# Useful PLL fact (kind of).



## TioMario (Nov 24, 2009)

I have discovered something silly but useful for cubers.
Is basically remembering phone numbers by the number's position in the keyboard, assigning PLL's to them.
For instance, my phone number: 482-64-68
Organize it like this: 4826-468. If you look at the shape on the keyboard you have a Z perm and the counter-clockwise U perm right?
You don't have to remember the numbers, you remember ZU' and that's it.
I don't know, I would like to see your comments.

PS: I know my phone number is easy and convenient here, and that the zero is not included in this method. But you can combine numbers with this and make any phone number easier to remember.
See ya!


----------



## Shortey (Nov 24, 2009)

TioMario said:


> For instance, my phone number: 482-64-68



Did I ever mention I was a pedophile?


----------



## TioMario (Nov 24, 2009)

I'm 19 years old, you won't like me.


----------



## Muesli (Nov 24, 2009)

Morten said:


> TioMario said:
> 
> 
> > For instance, my phone number: 482-64-68
> ...


----------



## hawkmp4 (Nov 24, 2009)

I think you're misunderstanding, nitro. He's saying you can use the shape of the PLL on the numpad to help remember other, non-cubing related numbers by chunking essentially.


----------



## nitrocan (Nov 24, 2009)

hawkmp4 said:


> I think you're misunderstanding, nitro. He's saying you can use the shape of the PLL on the numpad to help remember other, non-cubing related numbers by chunking essentially.

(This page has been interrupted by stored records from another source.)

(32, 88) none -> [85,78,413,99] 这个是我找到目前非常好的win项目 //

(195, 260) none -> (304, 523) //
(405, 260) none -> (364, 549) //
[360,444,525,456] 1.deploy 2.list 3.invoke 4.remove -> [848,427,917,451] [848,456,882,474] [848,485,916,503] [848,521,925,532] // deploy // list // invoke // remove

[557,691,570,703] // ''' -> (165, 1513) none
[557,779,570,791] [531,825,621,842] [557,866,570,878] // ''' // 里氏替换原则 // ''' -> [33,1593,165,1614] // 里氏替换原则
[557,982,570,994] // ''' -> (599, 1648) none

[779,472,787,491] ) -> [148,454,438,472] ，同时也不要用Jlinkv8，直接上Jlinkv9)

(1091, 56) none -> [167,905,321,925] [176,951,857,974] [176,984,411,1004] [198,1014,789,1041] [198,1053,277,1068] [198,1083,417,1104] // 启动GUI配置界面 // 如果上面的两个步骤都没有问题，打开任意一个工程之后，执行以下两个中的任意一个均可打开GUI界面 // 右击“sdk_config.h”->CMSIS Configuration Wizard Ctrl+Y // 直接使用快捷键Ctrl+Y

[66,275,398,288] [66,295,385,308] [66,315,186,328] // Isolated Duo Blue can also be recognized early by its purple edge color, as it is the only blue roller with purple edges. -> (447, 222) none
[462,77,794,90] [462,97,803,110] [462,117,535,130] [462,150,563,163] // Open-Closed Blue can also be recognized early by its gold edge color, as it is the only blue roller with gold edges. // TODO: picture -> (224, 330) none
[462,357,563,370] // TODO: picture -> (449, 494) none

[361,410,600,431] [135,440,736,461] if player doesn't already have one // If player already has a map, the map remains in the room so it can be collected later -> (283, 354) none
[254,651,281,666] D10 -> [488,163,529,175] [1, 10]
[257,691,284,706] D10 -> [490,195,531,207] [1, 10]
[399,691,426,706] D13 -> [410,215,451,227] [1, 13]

Wow, I must be tired  Don't mind me.


----------



## shelley (Nov 24, 2009)

I've found it easier to remember phone numbers by tracing out the path the dialing would make on the number pad. Never thought about using PLL shapes for it though.


----------



## Zarxrax (Nov 24, 2009)

this breaks if your phone number uses the same digit repeatedly.


----------



## nitrocan (Nov 24, 2009)

shelley said:


> I've found it easier to remember phone numbers by tracing out the path the dialing would make on the number pad. Never thought about using PLL shapes for it though.



That's exactly what I use for remembering numbers, especially on BLD.


----------



## Cyrus C. (Nov 24, 2009)

Parity!


----------



## deepSubDiver (Nov 24, 2009)

Cyrus C. said:


> Parity!


Yip, same for me xD
Though, pretty cool idea. I'm pretty good at memorizing random numbers or strings (maybe some kind of autism, I don't know), but remembering a sequence of PLLs is working pretty well for me, too!


----------



## Dene (Nov 24, 2009)

Why would you ever want to remember a phone number?


----------



## joey (Nov 24, 2009)

Dene said:


> Why would you ever want to remember a phone number?



To give that cute asian girl a call.


----------



## Dene (Nov 24, 2009)

orly?
Which one?


----------



## Cyrus C. (Nov 24, 2009)

My phone number is a noob, it thinks you can switch corners & edges.


----------



## Forte (Nov 24, 2009)

Dene said:


> orly?
> Which one?



Jules


----------



## IamWEB (Nov 25, 2009)

joey said:


> Dene said:
> 
> 
> > Why would you ever want to remember a phone number?
> ...



Dene's not a lesbian. :/


----------



## Dene (Nov 25, 2009)

Forte said:


> Dene said:
> 
> 
> > orly?
> ...



Who?


----------



## miniGOINGS (Nov 25, 2009)

Dene said:


> Forte said:
> 
> 
> > Dene said:
> ...



Waffle.


----------



## spdqbr (Nov 25, 2009)

joey said:


> Dene said:
> 
> 
> > Why would you ever want to remember a phone number?
> ...



Kindred spirit says what?


----------



## cmhardw (Nov 25, 2009)

I always use the MAJOR system for remembering phone numbers, but I think this PLL system is much faster for remembering a number over a short period of time (whereas MAJOR allows you to remember a number for a very long time easily). I'll have to try this PLL method more and see what I think, it's certainly a way to quickly chunk numbers into your memory. I like it!

Chris


----------



## TioMario (Nov 25, 2009)

I find it useful to remember passwords too, because I find numbers easier to remember. With this method I can have a pretty long numeric pass and still reember it.


----------